Il vincitore del premio “Arte Rubata” agli ADCI Awards 2025
Ma chi sono i più bravi che si sono accaparrati il premio? And the winner was… Is T1D Hiding for You? dell’agenzia VLM per Sanofi, un programma di formazione medica globale non promozionale che vuole far comprendere il diabete di tipo 1 presintomatico. Un bellissimo progetto con un key visual ispirato al mimetismo vivente dell’artista cinese Liu Bolin, con anche un riferimento al gallerista scocciato alla parete di Maurizio Cattelan. Un premio, inoltre, legittimato da addetti ai lavori, questa la vera sorpresa: per una volta non abbiamo assistito al consueto giro di pacche sulle spalle tra pubblicitari intenti a consegnarsi a vicenda il celebre cono di marmo. A giudicare il premio c’erano infatti curatori e artisti veri: una giuria composta dal curatore Milovan Farronato, gli artisti Patrick Tuttofuoco, Marta Pierobon e Giulia Messina e l’editrice di Flash Art, Gea Politi. Quindi nessun conflitto d’interessi, e niente auto-celebrazioni.

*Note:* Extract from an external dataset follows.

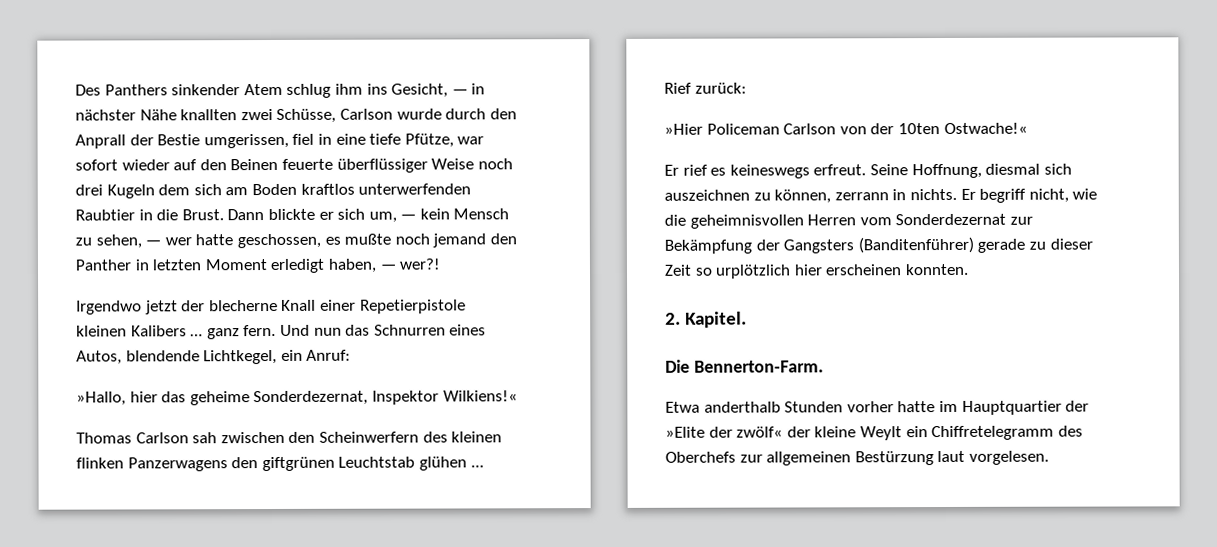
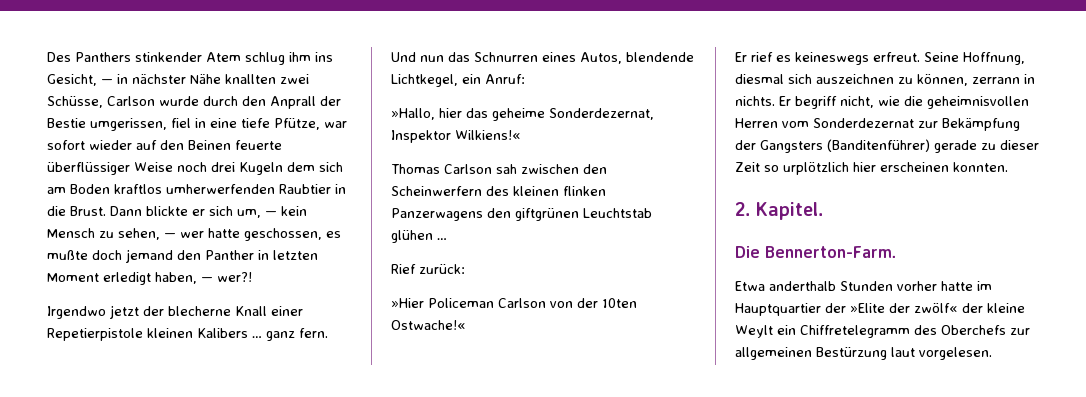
- Des Panthers sinkender Atem schlug ihm ins Gesicht, — in nächster Nähe knallten zwei Schüsse, Carlson wurde durch den Anprall der Bestie umgerissen, fiel in eine tiefe Pfütze, war sofort wieder auf den Beinen feuerte überflüssiger Weise noch drei Kugeln dem sich am Boden kraftlos unterwerfenden Raubtier in die Brust.
+ Des Panthers stinkender Atem schlug ihm ins Gesicht, — in nächster Nähe knallten zwei Schüsse, Carlson wurde durch den Anprall der Bestie umgerissen, fiel in eine tiefe Pfütze, war sofort wieder auf den Beinen feuerte überflüssiger Weise noch drei Kugeln dem sich am Boden kraftlos umherwerfenden Raubtier in die Brust.
- Dann blickte er sich um, — kein Mensch zu sehen, — wer hatte geschossen, es mußte noch jemand den Panther in letzten Moment erledigt haben, — wer?!
+ Dann blickte er sich um, — kein Mensch zu sehen, — wer hatte geschossen, es mußte doch jemand den Panther in letzten Moment erledigt haben, — wer?!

Arte e pubblicità: un matrimonio tossico (ma inevitabile!)
Conclusione: arte e pubblicità sono due amanti che si attraggono e si disgustano. Si usano, si manipolano giustificandosi a vicenda. Ma ormai sono inseparabili. E forse l’unica provocazione rimasta è questa: riconoscere che non esiste più un territorio incontaminato. L’immaginario contemporaneo è un campo di battaglia dove tutto: arte, marketing, ribellione, consumo si mescola senza chiedere il permesso. Comunque, dichiaro: evviva chi si fa ispirare dalle arti copiandole, manipolandole o semplicemente citandole, e se gli artisti fanno uguale, chissenefrega.